Graphusion – Leveraging Large Language Models for the Construction and Operationalization of Knowledge Graphs.

Background and Motivation

Knowledge graphs (KGs) represent structured information enabling complex reasoning across heterogeneous sources, but their construction from unstructured data remains labor-intensive. Recent advances in large language models (LLMs) demonstrate strong capabilities in information extraction and semantic understanding, yet converting LLM output into scalable, dynamically updated knowledge graphs while ensuring reliability remains an open challenge.

Research Questions

  1. How can LLMs automatically extract entities, relations, and temporal links from multimodal evidence for robust KG construction?
  2. Which LLM strategies (prompt engineering, fine-tuning, RAG) optimize the accuracy-scalability trade-off?
  3. How do graph-based methods enhance actionable insights from LLM-generated knowledge graphs?
  4. What evaluation protocols ensure scientific validity and robustness to noise and conflicting information?

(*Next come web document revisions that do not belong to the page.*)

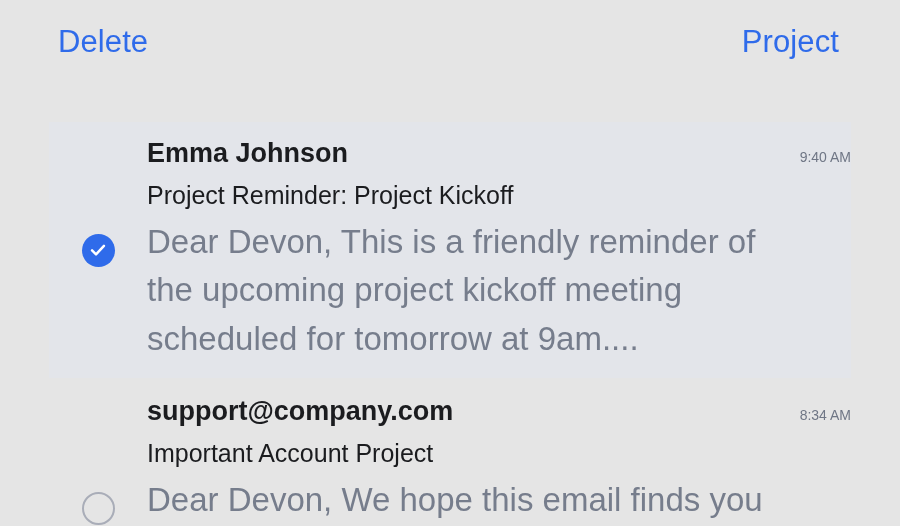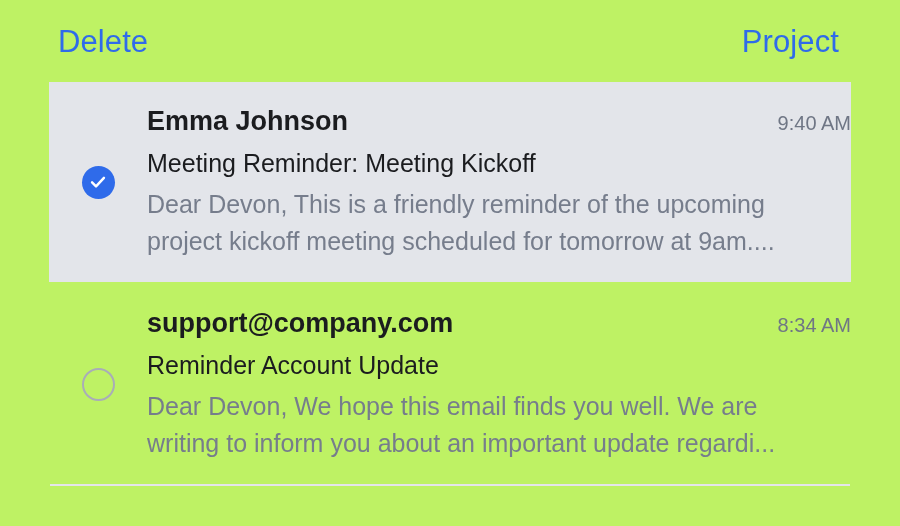--- a/index.html
+++ b/index.html
@@ -12,21 +12,21 @@
     background: #f7f7f8;
     font-family: "Liberation Sans", sans-serif;
     -webkit-font-smoothing: antialiased;
     overflow: hidden;
   }
 
   .screen {
     position: relative;
     width: 900px;
     height: 526px;
-    background: #bef264;
+    background: #e5e5e5;
   }
 
   
   .toolbar {
     position: absolute;
     left: 0;
     top: 0;
     width: 900px;
     height: 82px;
     display: flex;
@@ -72,20 +72,21 @@
     display: flex;
     align-items: center;
     width: 100%;
     min-height: 200px;
     box-sizing: border-box;
     padding: 14px 0 14px 0;
   }
 
   .row.selected .row-inner {
     background: #e3e5ea;
+    margin-top: 40px;
   }
 
   
   .select-col {
     flex: 0 0 auto;
     width: 98px;
     display: flex;
     align-items: center;
     justify-content: center;
     align-self: center;
@@ -136,39 +137,39 @@
     font-size: 27px;
     font-weight: bold;
     color: #1b1c1f;
     line-height: 1.28;
     white-space: nowrap;
     overflow: hidden;
     text-overflow: ellipsis;
   }
 
   .time {
-    font-size: 20px;
+    font-size: 14px;
     color: #6f7685;
     line-height: 1.3;
     white-space: nowrap;
     flex: 0 0 auto;
   }
 
   .subject {
     font-size: 25px;
     color: #1b1c1f;
     line-height: 1.32;
     margin-top: 8px;
     white-space: nowrap;
     overflow: hidden;
     text-overflow: ellipsis;
   }
 
   .preview {
-    font-size: 25px;
+    font-size: 33px;
     color: #767d8c;
     line-height: 1.48;
     margin-top: 6px;
     max-width: 660px;
   }
 
   .divider {
     width: 800px;
     height: 2px;
     background: #e4e5ea;
@@ -195,39 +196,39 @@
             <svg viewBox="0 0 24 24" aria-hidden="true">
               <path d="M4.5 12.5 L9.5 17.5 L19.5 6.8" fill="none" stroke="#ffffff" stroke-width="3.1" stroke-linecap="round" stroke-linejoin="round"></path>
             </svg>
           </span>
         </div>
         <div class="msg">
           <div class="msg-top">
             <div class="sender">Emma Johnson</div>
             <div class="time">9:40 AM</div>
           </div>
-          <div class="subject">Meeting Reminder: Meeting Kickoff</div>
+          <div class="subject">Project Reminder: Project Kickoff</div>
           <div class="preview">Dear Devon, This is a friendly reminder of the upcoming project kickoff meeting scheduled for tomorrow at 9am....</div>
         </div>
       </div>
     </div>
 
     <div class="divider hidden"></div>
 
     <div class="row">
       <div class="row-inner">
         <div class="select-col">
           <span class="check off"></span>
         </div>
         <div class="msg">
           <div class="msg-top">
             <div class="sender">support@company.com</div>
             <div class="time">8:34 AM</div>
           </div>
-          <div class="subject">Reminder Account Update</div>
+          <div class="subject">Important Account Project</div>
           <div class="preview">Dear Devon, We hope this email finds you well. We are writing to inform you about an important update regardi...</div>
         </div>
       </div>
     </div>
 
     <div class="divider"></div>
 
   </div>
 </div>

Objectives and Contributions

Core System Development: Design an automated pipeline integrating LLMs for entity/relation extraction with incremental KG updates, connected to interactive timeline and geographic visualizations.

Advanced Analytics: Apply graph theory metrics and graph neural networks to derive higher-level insights from the constructed knowledge graphs.

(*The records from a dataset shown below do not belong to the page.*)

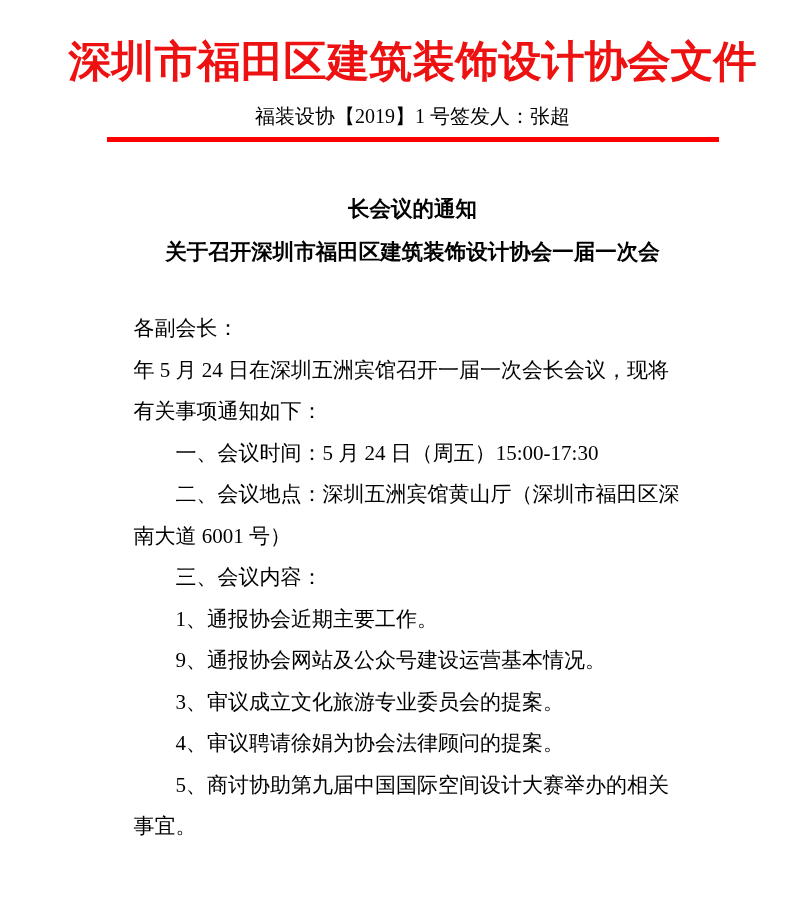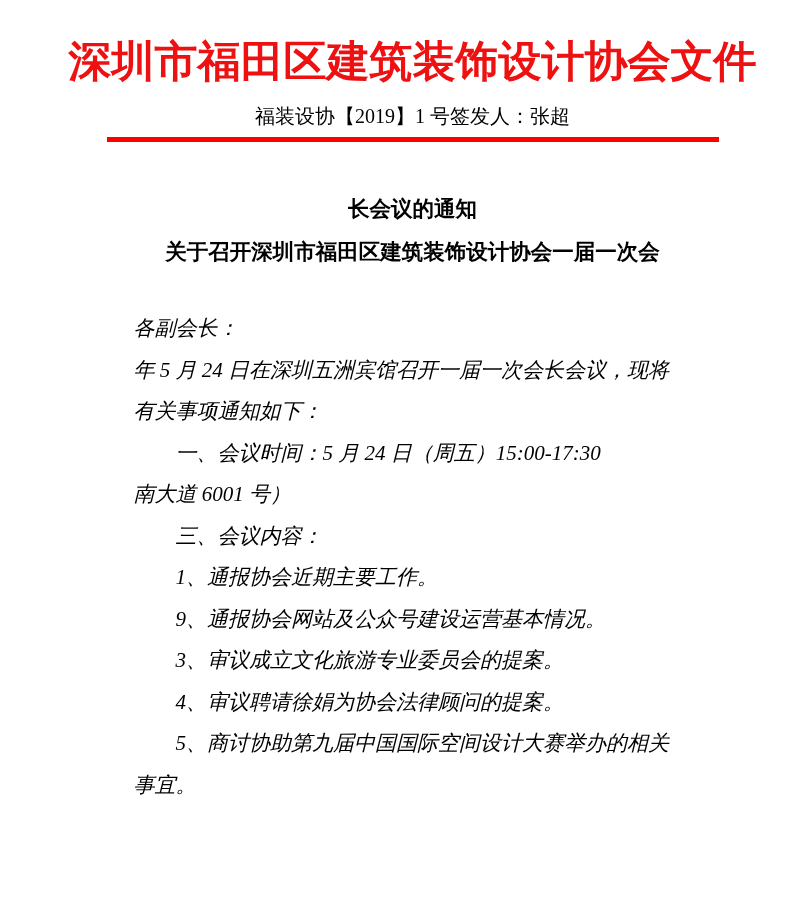--- a/index.html
+++ b/index.html
@@ -51,21 +51,20 @@
     line-height: 43px;
   }
   .body-text {
     width: 558px;
     margin: 34px auto 0 auto;
     font-size: 21px;
     line-height: 41.5px;
   }
   .body-text .line {
     white-space: nowrap;
-    font-style: italic;
   }
   .body-text .ind {
     text-indent: 42px;
   }
 </style>
 </head>
 <body>
 
 <div class="page">
 
@@ -81,20 +80,21 @@
   <div class="notice-title">
     <div class="title-line">长会议的通知</div>
     <div class="title-line">关于召开深圳市福田区建筑装饰设计协会一届一次会</div>
   </div>
 
   <div class="body-text">
     <div class="line">各副会长：</div>
     <div class="line">年 5 月 24 日在深圳五洲宾馆召开一届一次会长会议，现将</div>
     <div class="line">有关事项通知如下：</div>
     <div class="line ind">一、会议时间：5 月 24 日（周五）15:00-17:30</div>
+    <div class="line ind">二、会议地点：深圳五洲宾馆黄山厅（深圳市福田区深</div>
     <div class="line">南大道 6001 号）</div>
     <div class="line ind">三、会议内容：</div>
     <div class="line ind">1、通报协会近期主要工作。</div>
     <div class="line ind">9、通报协会网站及公众号建设运营基本情况。</div>
     <div class="line ind">3、审议成立文化旅游专业委员会的提案。</div>
     <div class="line ind">4、审议聘请徐娟为协会法律顾问的提案。</div>
     <div class="line ind">5、商讨协助第九届中国国际空间设计大赛举办的相关</div>
     <div class="line">事宜。</div>
   </div>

Comprehensive Evaluation: Benchmark multiple LLMs (GPT-4, LLaMA-3, Jais) across zero-shot, few-shot, and fine-tuned approaches, measuring precision/recall, temporal accuracy, hallucination rates, and cost-performance trade-offs.

Methodology and Initial Timeline

Phase 1 (Months 1-2): Literature review and baseline experiments with LLM-based information extraction on curated multimodal datasets.

Phase 2 (Months 3-4): Core system implementation including graph database integration (Neo4j/RDF), incremental update mechanisms, and visual components linking entities to temporal/geographic contexts.

Phase 3 (Month 5): Advanced graph analytics implementation, comprehensive LLM comparison study, and robustness testing with synthetic and real-world noisy data.

Phase 4 (Month 6): Evaluation across intrinsic metrics (extraction accuracy, temporal consistency) and extrinsic measures (downstream task performance), with human expert validation studies.

Expected Impact

The resulting system will demonstrate practical applications in crisis monitoring, supply chain analysis, or academic literature mapping while contributing methodological advances to both LLM and knowledge graph communities. The modular design ensures reproducibility and extensibility for future research.